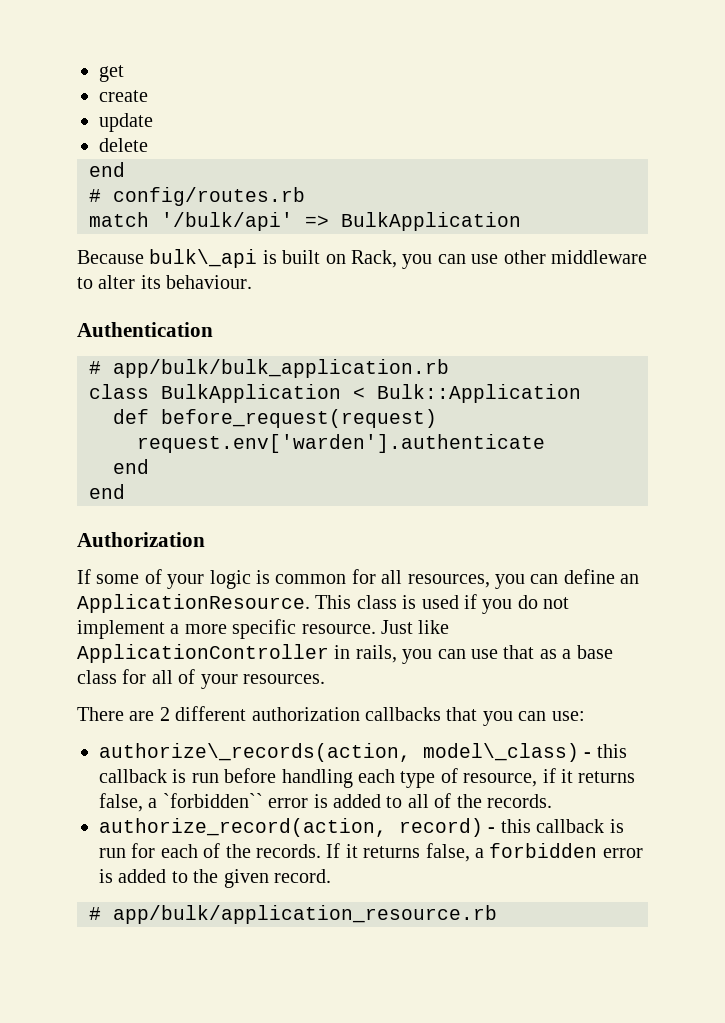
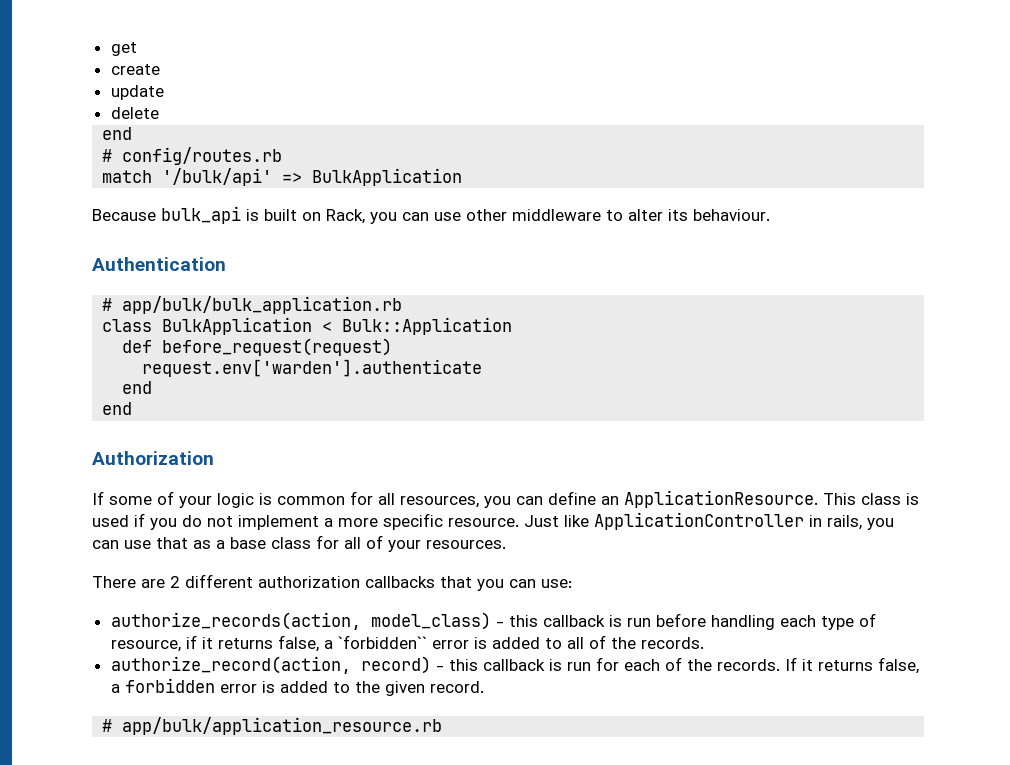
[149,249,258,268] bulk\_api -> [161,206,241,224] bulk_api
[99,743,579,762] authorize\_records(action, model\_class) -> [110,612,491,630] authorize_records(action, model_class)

* * *

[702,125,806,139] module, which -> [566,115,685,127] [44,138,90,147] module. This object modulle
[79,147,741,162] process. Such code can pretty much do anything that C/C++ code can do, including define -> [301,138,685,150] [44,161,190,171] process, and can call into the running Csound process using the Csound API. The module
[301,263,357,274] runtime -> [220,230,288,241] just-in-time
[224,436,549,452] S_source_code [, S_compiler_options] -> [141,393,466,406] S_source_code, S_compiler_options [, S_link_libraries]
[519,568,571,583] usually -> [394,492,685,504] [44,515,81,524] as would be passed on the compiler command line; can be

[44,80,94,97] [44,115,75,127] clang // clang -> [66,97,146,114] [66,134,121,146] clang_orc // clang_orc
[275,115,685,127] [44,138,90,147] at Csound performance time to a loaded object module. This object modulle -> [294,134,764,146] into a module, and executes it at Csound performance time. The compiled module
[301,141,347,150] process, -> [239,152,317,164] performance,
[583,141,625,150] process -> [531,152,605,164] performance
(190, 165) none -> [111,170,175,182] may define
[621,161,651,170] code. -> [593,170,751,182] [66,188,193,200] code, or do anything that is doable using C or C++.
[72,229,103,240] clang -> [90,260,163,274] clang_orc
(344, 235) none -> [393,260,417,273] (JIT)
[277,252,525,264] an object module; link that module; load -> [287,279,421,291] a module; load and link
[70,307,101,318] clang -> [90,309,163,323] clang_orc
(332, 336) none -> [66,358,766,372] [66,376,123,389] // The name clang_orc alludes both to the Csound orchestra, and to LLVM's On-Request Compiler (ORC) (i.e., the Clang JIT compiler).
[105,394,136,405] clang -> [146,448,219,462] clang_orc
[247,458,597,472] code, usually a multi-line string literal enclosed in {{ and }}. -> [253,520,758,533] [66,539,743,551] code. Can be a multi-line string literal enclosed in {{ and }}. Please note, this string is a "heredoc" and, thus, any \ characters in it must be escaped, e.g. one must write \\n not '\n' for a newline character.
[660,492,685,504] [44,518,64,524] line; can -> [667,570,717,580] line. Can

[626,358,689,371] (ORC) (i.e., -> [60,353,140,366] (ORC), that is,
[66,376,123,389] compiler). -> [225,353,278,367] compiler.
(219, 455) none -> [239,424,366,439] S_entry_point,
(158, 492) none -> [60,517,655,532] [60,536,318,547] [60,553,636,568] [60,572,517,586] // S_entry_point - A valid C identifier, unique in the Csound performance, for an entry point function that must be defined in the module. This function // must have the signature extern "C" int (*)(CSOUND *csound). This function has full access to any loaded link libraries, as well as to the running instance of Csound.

**THE TASK:**
The range runs from the line with "[621,161,651,170] code. ->" up to and including the line with "(158, 492) none" in the listing above; please write out exactly those lines and nothing more.

**OUTPUT BELOW:**
[621,161,651,170] code. -> [593,170,751,182] [66,188,193,200] code, or do anything that is doable using C or C++.
[72,229,103,240] clang -> [90,260,163,274] clang_orc
(344, 235) none -> [393,260,417,273] (JIT)
[277,252,525,264] an object module; link that module; load -> [287,279,421,291] a module; load and link
[70,307,101,318] clang -> [90,309,163,323] clang_orc
(332, 336) none -> [66,358,766,372] [66,376,123,389] // The name clang_orc alludes both to the Csound orchestra, and to LLVM's On-Request Compiler (ORC) (i.e., the Clang JIT compiler).
[105,394,136,405] clang -> [146,448,219,462] clang_orc
[247,458,597,472] code, usually a multi-line string literal enclosed in {{ and }}. -> [253,520,758,533] [66,539,743,551] code. Can be a multi-line string literal enclosed in {{ and }}. Please note, this string is a "heredoc" and, thus, any \ characters in it must be escaped, e.g. one must write \\n not '\n' for a newline character.
[660,492,685,504] [44,518,64,524] line; can -> [667,570,717,580] line. Can

[626,358,689,371] (ORC) (i.e., -> [60,353,140,366] (ORC), that is,
[66,376,123,389] compiler). -> [225,353,278,367] compiler.
(219, 455) none -> [239,424,366,439] S_entry_point,
(158, 492) none -> [60,517,655,532] [60,536,318,547] [60,553,636,568] [60,572,517,586] // S_entry_point - A valid C identifier, unique in the Csound performance, for an entry point function that must be defined in the module. This function // must have the signature extern "C" int (*)(CSOUND *csound). This function has full access to any loaded link libraries, as well as to the running instance of Csound.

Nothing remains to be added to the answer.